==== Records for this task

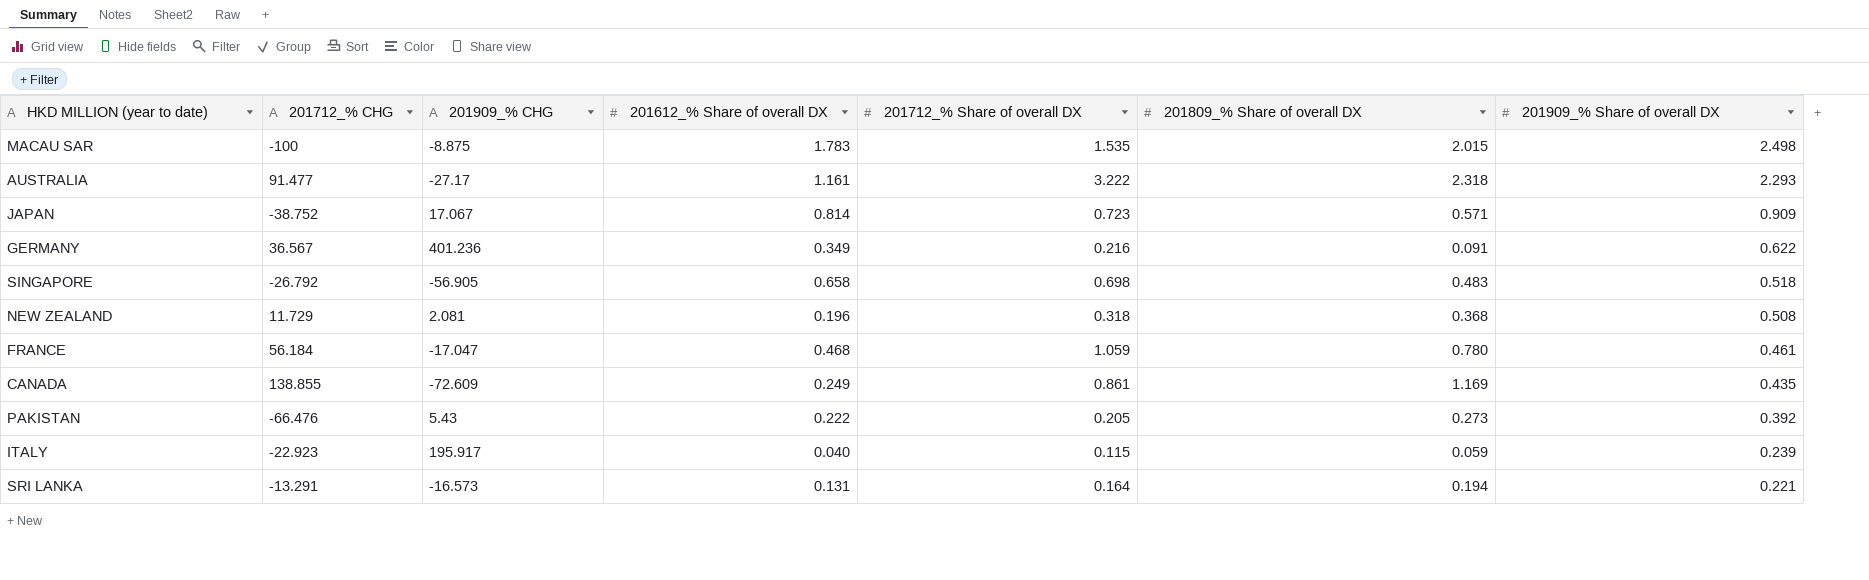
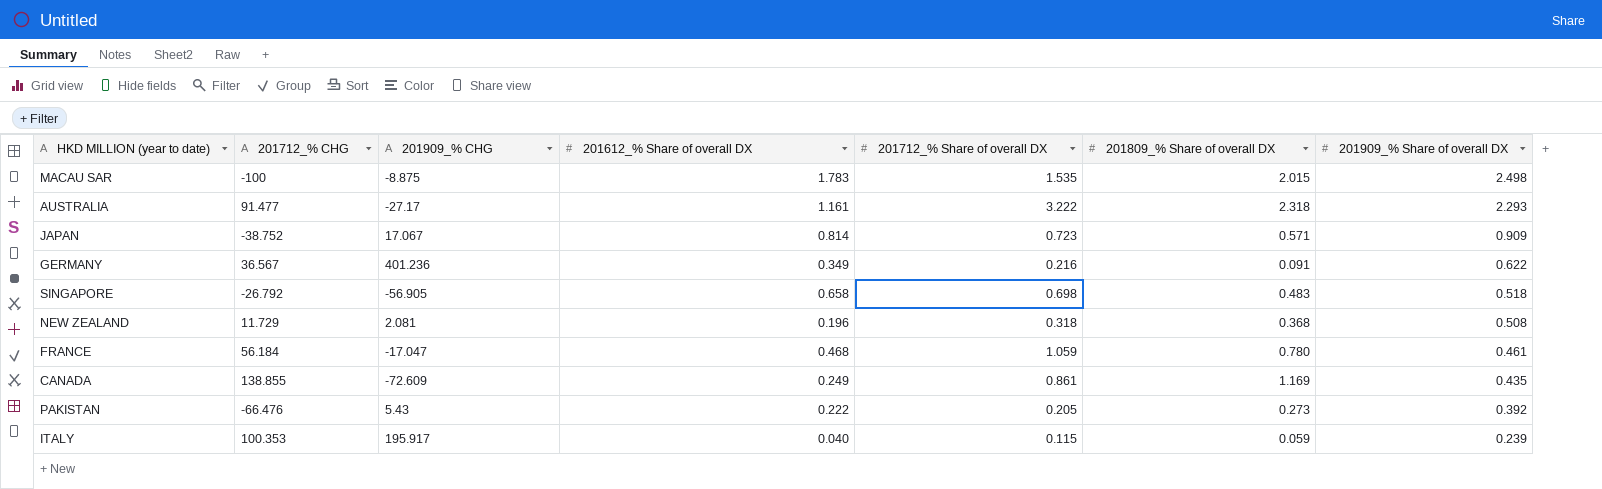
row SRI LANKA: -13.291 | -16.573 | 0.131 | 0.164 | 0.194 | 0.221 -> none
ITALY | 201712_% CHG: -22.923 -> 100.353

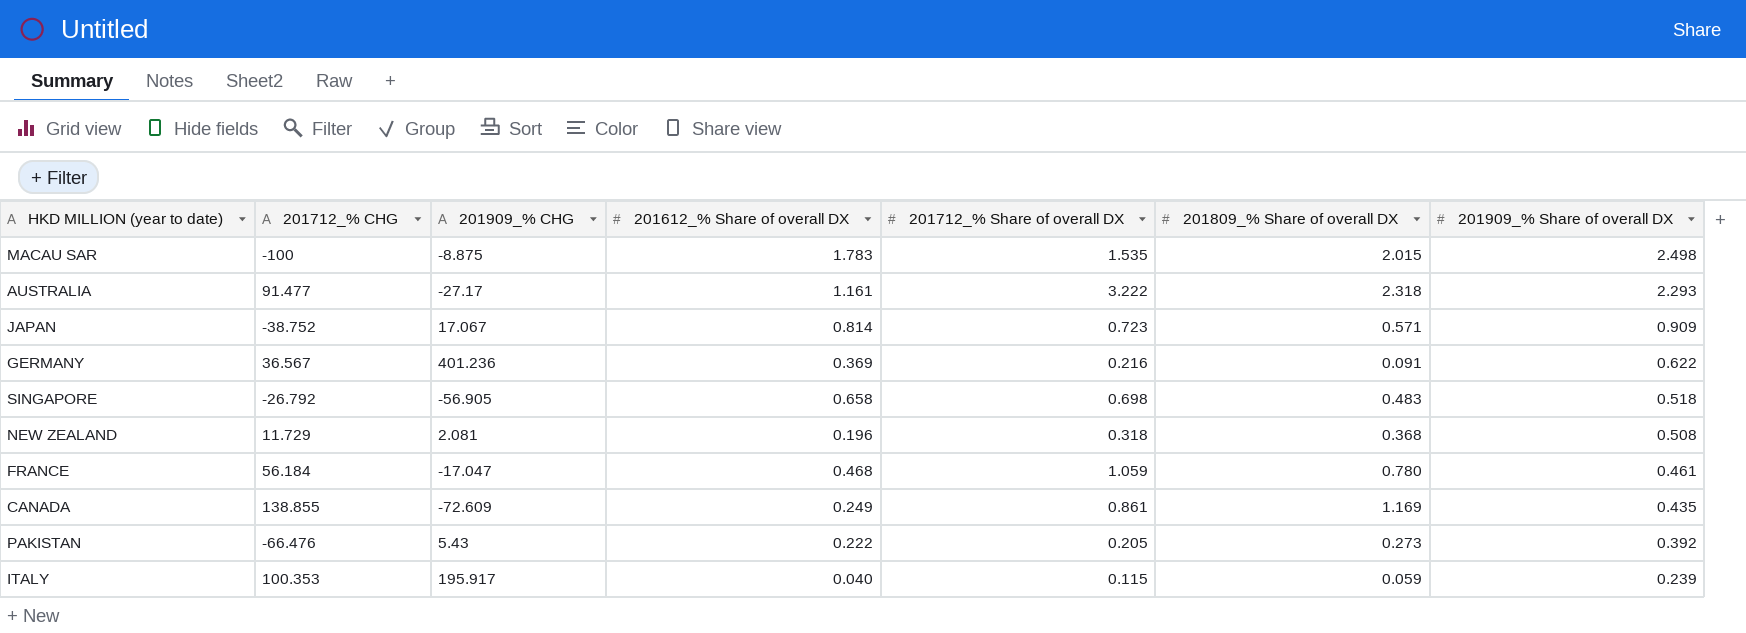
GERMANY | 201612_% Share of overall DX: 0.349 -> 0.369

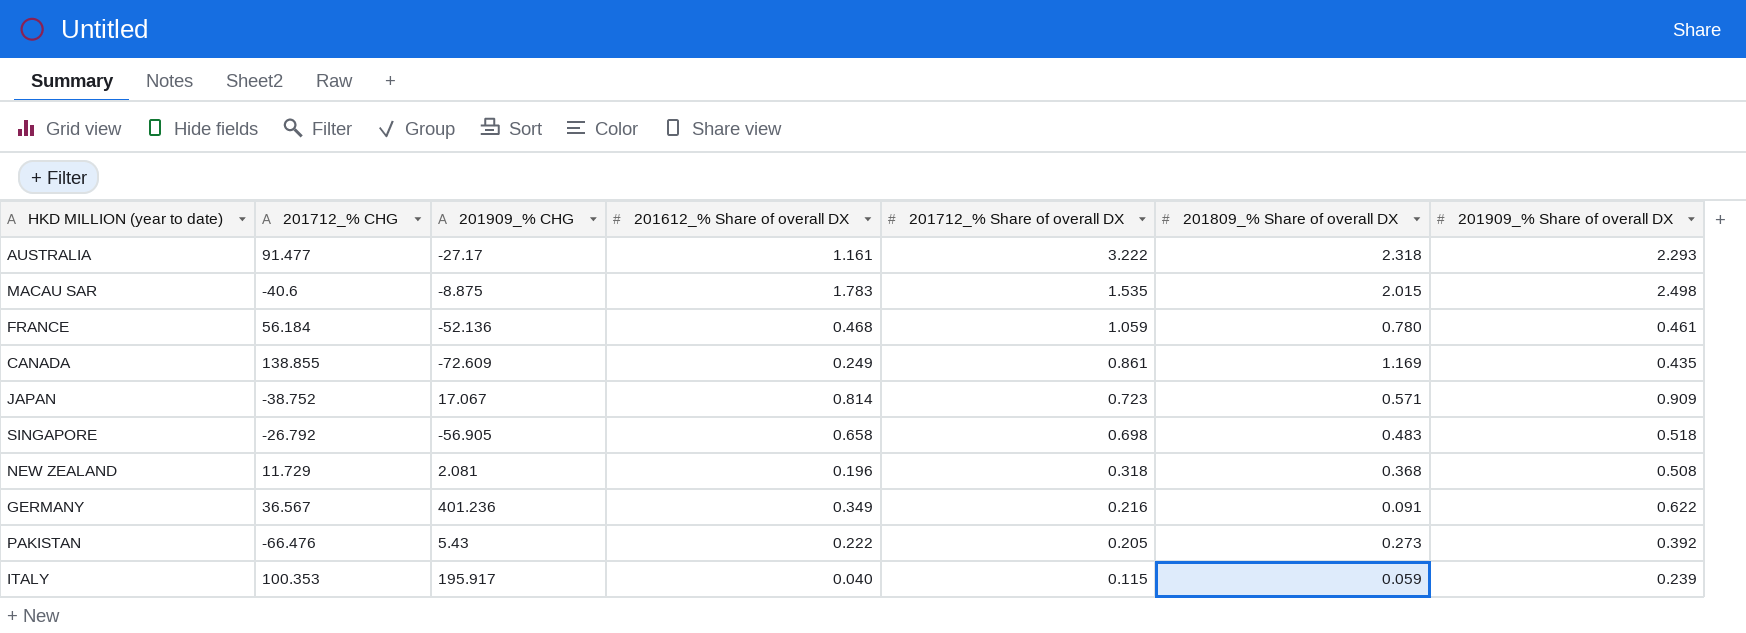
row order: 201909_% Share of overall DX descending -> 201712_% Share of overall DX descending
MACAU SAR | 201712_% CHG: -100 -> -40.6
FRANCE | 201909_% CHG: -17.047 -> -52.136
GERMANY | 201612_% Share of overall DX: 0.369 -> 0.349

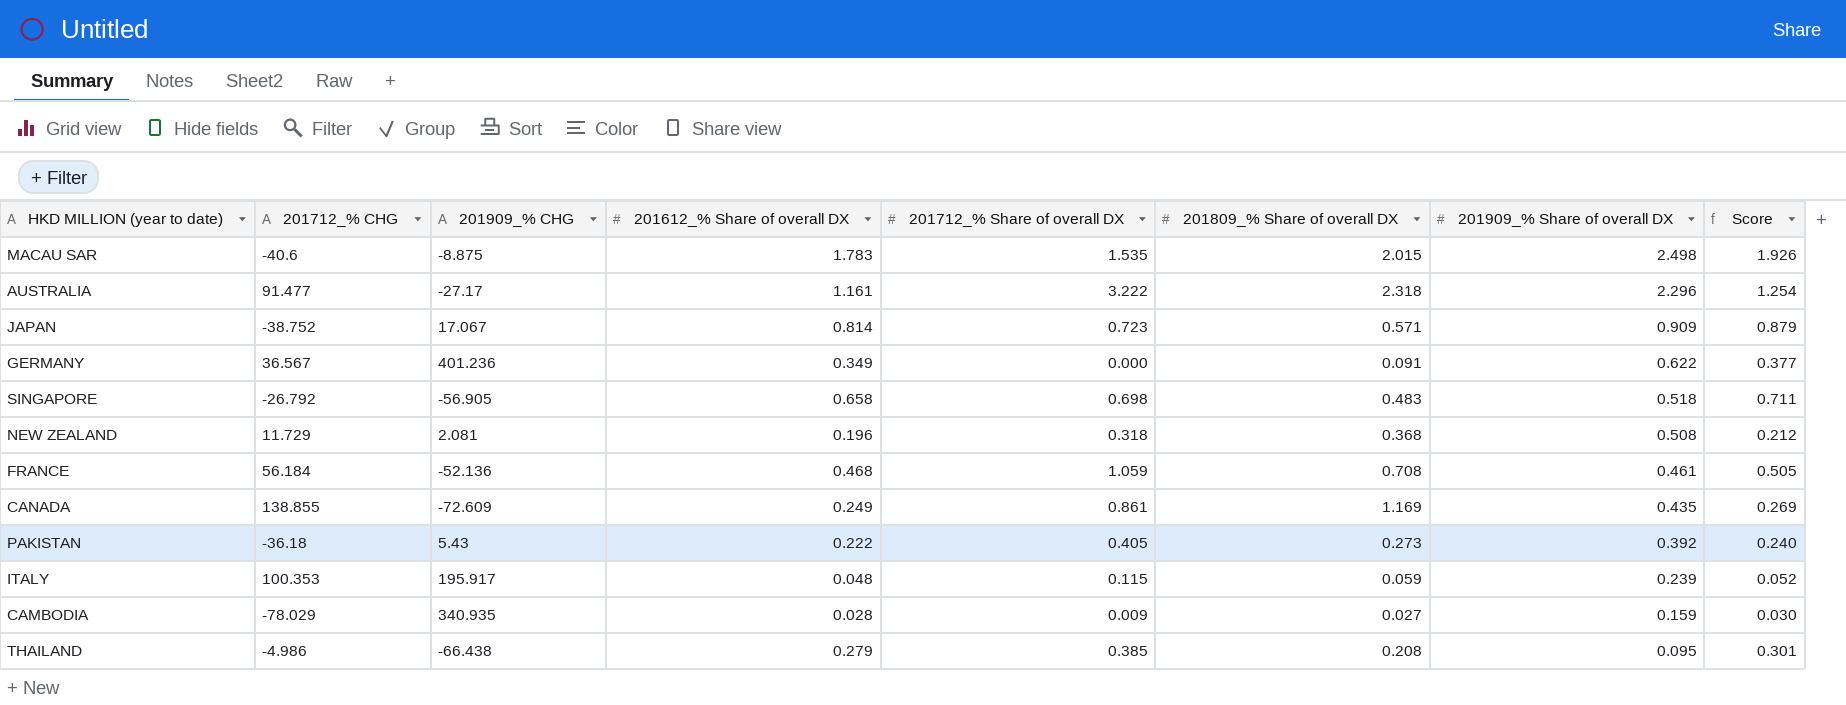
row order: 201712_% Share of overall DX descending -> 201909_% Share of overall DX descending
column Score | formula: none -> [201612_% Share of overall DX] * 1.08
AUSTRALIA | 201909_% Share of overall DX: 2.293 -> 2.296
GERMANY | 201712_% Share of overall DX: 0.216 -> 0.000
FRANCE | 201809_% Share of overall DX: 0.780 -> 0.708
PAKISTAN | 201712_% CHG: -66.476 -> -36.18
PAKISTAN | 201712_% Share of overall DX: 0.205 -> 0.405
ITALY | 201612_% Share of overall DX: 0.040 -> 0.048
row CAMBODIA: none -> -78.029 | 340.935 | 0.028 | 0.009 | 0.027 | 0.159 | 0.030
row THAILAND: none -> -4.986 | -66.438 | 0.279 | 0.385 | 0.208 | 0.095 | 0.301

========

What is expected - Return every line of the preceding records in which the word "overall" appears.

The completed task -
GERMANY | 201612_% Share of overall DX: 0.349 -> 0.369
row order: 201909_% Share of overall DX descending -> 201712_% Share of overall DX descending
GERMANY | 201612_% Share of overall DX: 0.369 -> 0.349
row order: 201712_% Share of overall DX descending -> 201909_% Share of overall DX descending
column Score | formula: none -> [201612_% Share of overall DX] * 1.08
AUSTRALIA | 201909_% Share of overall DX: 2.293 -> 2.296
GERMANY | 201712_% Share of overall DX: 0.216 -> 0.000
FRANCE | 201809_% Share of overall DX: 0.780 -> 0.708
PAKISTAN | 201712_% Share of overall DX: 0.205 -> 0.405
ITALY | 201612_% Share of overall DX: 0.040 -> 0.048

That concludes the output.